Sunday's Winter Storm - - No One Gets You Closer

Sunday's Winter Storm


TEXOMA -- A cold front came through Texoma early Saturday morning, which set up the freezing temperatures at the surface for Sunday's storm.

When the upper level disturbance arrived on the Sunday it dumped the most amount of winter precipitation in the far northwestern part of Texoma where the heavier bands of precipitation set up for a longer amount of time.

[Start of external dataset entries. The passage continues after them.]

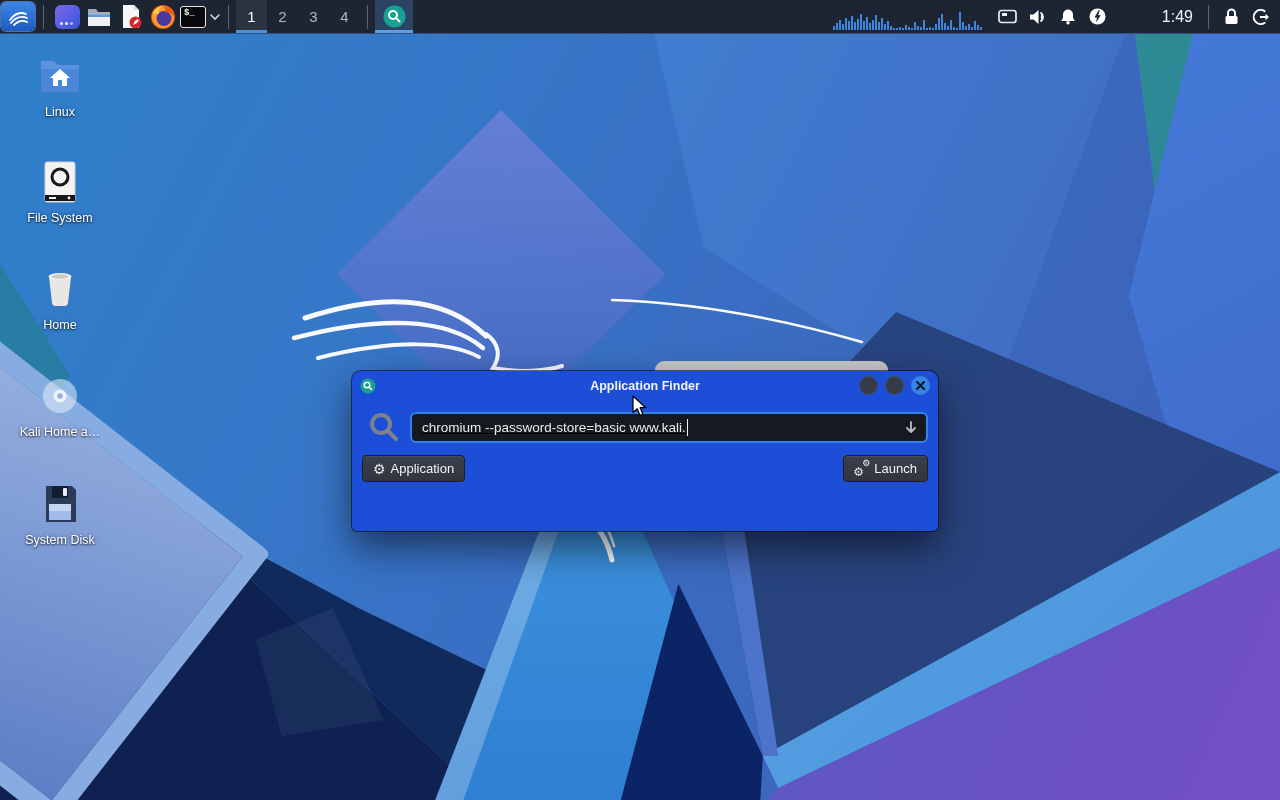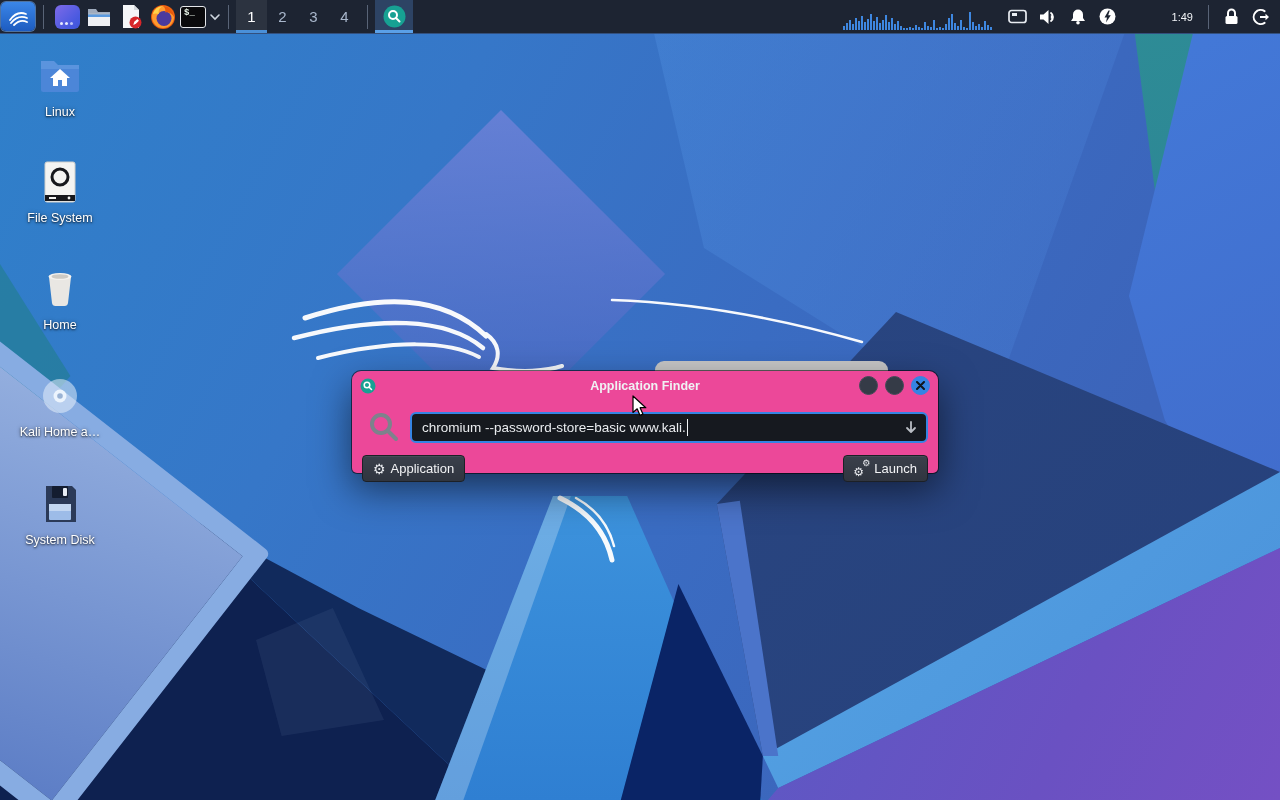--- a/index.html
+++ b/index.html
@@ -90,7 +90,7 @@
   .cpu{display:flex;align-items:flex-end;height:26px;margin-right:10px;cursor:pointer;}
   .cpu i{display:block;width:2px;margin-right:1px;background:#3e87e0;}
   .tray-ic{width:30px;height:33px;display:flex;align-items:center;justify-content:center;cursor:pointer;}
-  .clock{color:#f2f4f7;font-size:11px;padding:0 8px;cursor:pointer;margin-left:41px;}
+  .clock{color:#f2f4f7;font-size:16px;padding:0 8px;cursor:pointer;margin-left:41px;}
   
   .behind-win{position:absolute;left:655px;top:361px;width:233px;height:16px;
     background:#c7c7c7;border-radius:9px 9px 0 0;z-index:9;}

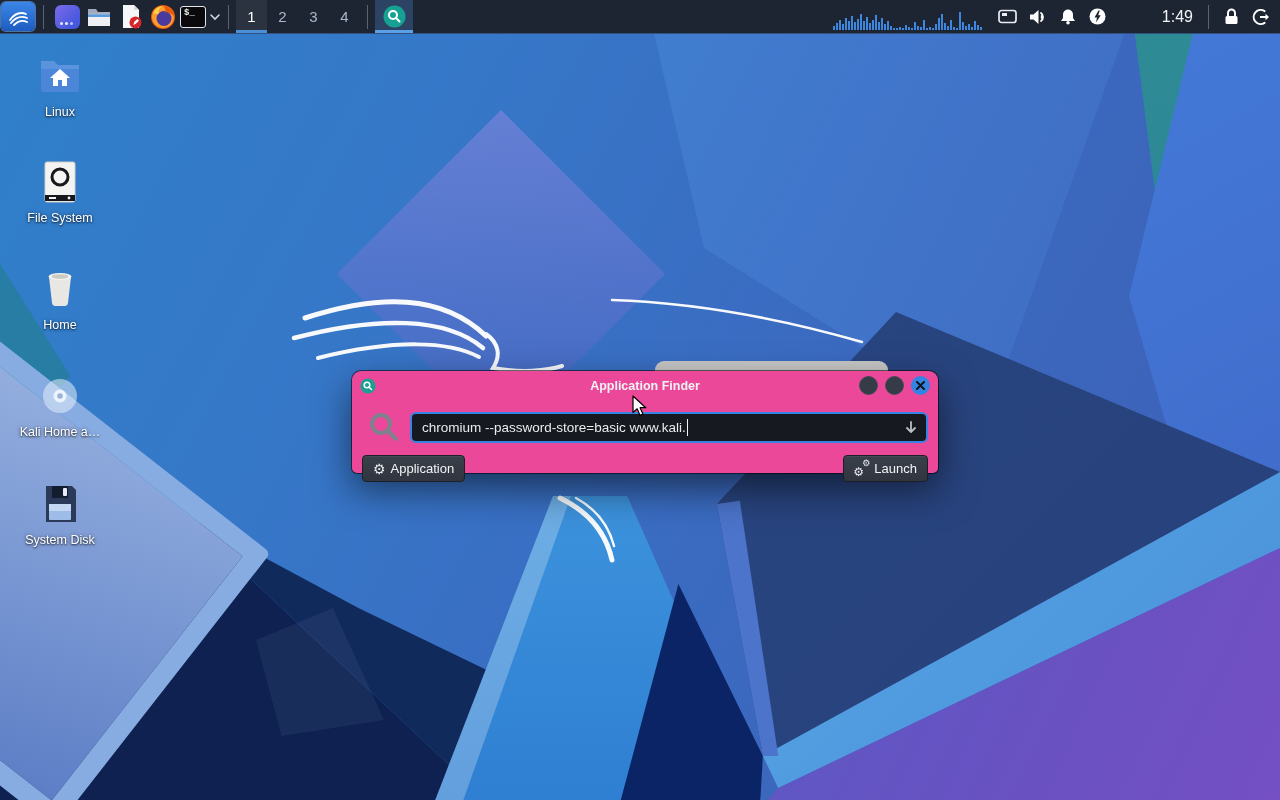--- a/index.html
+++ b/index.html
@@ -94,8 +94,8 @@
   
   .behind-win{position:absolute;left:655px;top:361px;width:233px;height:16px;
     background:#c7c7c7;border-radius:9px 9px 0 0;z-index:9;}
-  .af{position:absolute;left:352px;top:371px;width:586px;height:102px;
-    background:#ec4899;border-radius:9px 9px 5px 5px;z-index:10;
+  .af{position:absolute;left:352px;top:371px;width:586px;height:160px;
+    background:#1d4ed8;border-radius:9px 9px 5px 5px;z-index:10;
     box-shadow:0 16px 38px rgba(0,0,0,.55),0 0 0 1px rgba(0,0,0,.55);}
   .af-title{height:29px;display:flex;align-items:center;padding:0 8px;position:relative;}
   .af-title .t{position:absolute;left:0;right:0;text-align:center;

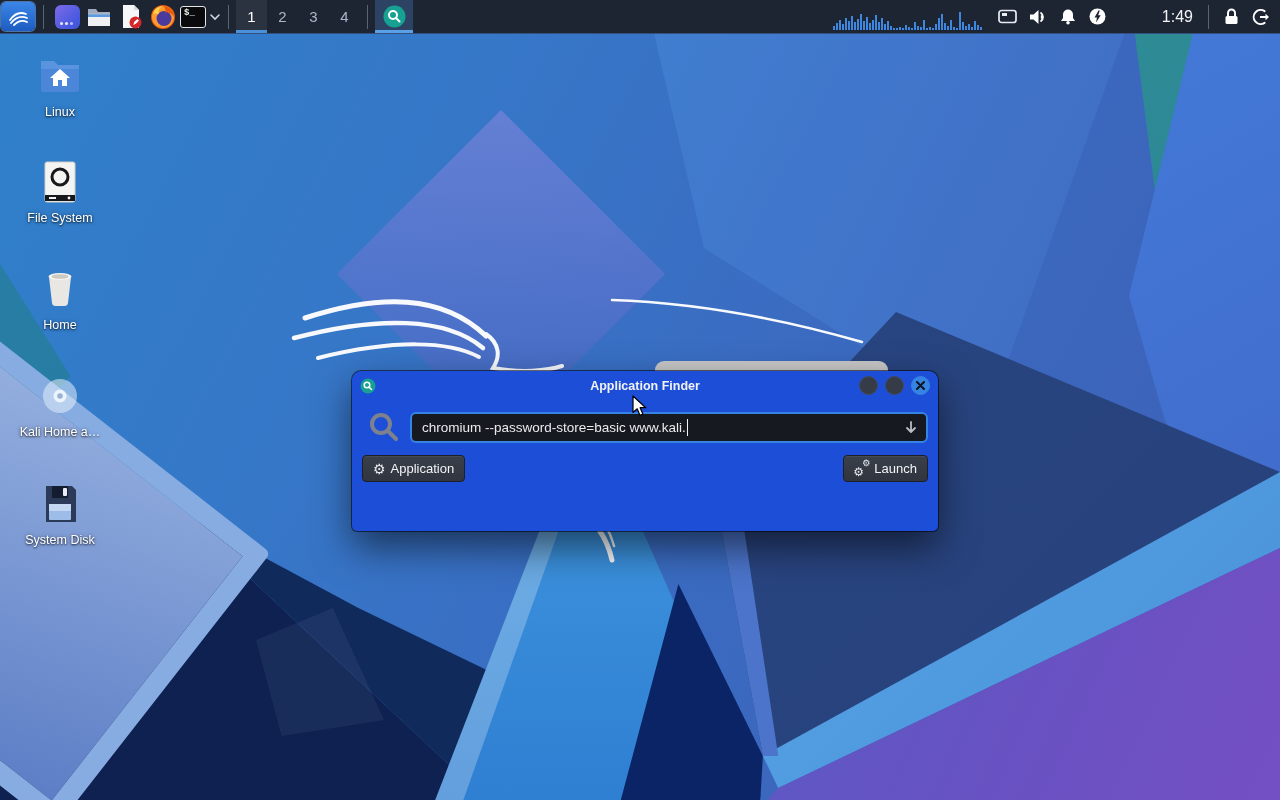--- a/index.html
+++ b/index.html
@@ -105,7 +105,7 @@
     box-sizing:border-box;display:flex;align-items:center;justify-content:center;cursor:pointer;}
   .wbtn.close{background:#3584e4;border-color:#3584e4;}
   .af-body{padding:11px 10px 0 10px;}
-  .af-search{display:flex;align-items:center;}
+  .af-search{display:flex;align-items:center;text-decoration:underline;}
   .af-search .big-mag{margin:0 10px 0 6px;}
   .af-input{flex:1;height:31px;background:#16191f;border:2px solid #3584e4;border-radius:6px;
     display:flex;align-items:center;box-sizing:border-box;padding:0 8px 0 10px;cursor:text;}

"When we look at precipitation types we look at the temperature from the surface through the upper part of our atmosphere. We forecast sleet when the precipitation falls into freezing air then into a warm layer where it melts but then falls into another subfreezing layer of air before reaching the ground. The precipitation is then refrozen. This at the surface we call sleet. Freezing rain happens in a similar process but there is not as much time for the precipitation to refreeze so it freezes on contact with the surface. For snow the precipitation needs to fall throughout the whole atmosphere with below freezing temperatures," explains Meteorologist Cathy Corbett.

By the end of Sunday's storm most areas got to see snow from the sky rather than the sleet and ice.  

"Thankfully the temperatures were not nearly as cold as they were after the early December ice storm so melting is taking place a lot faster," says Corbett

Also the storm moved through Texoma quickly which limited precipitation amounts for most of our area.

As for future winter weather chances, the 6-10 day outlook has Texoma much colder than normal. So any chance for precipitation would more than likely be more winter weather.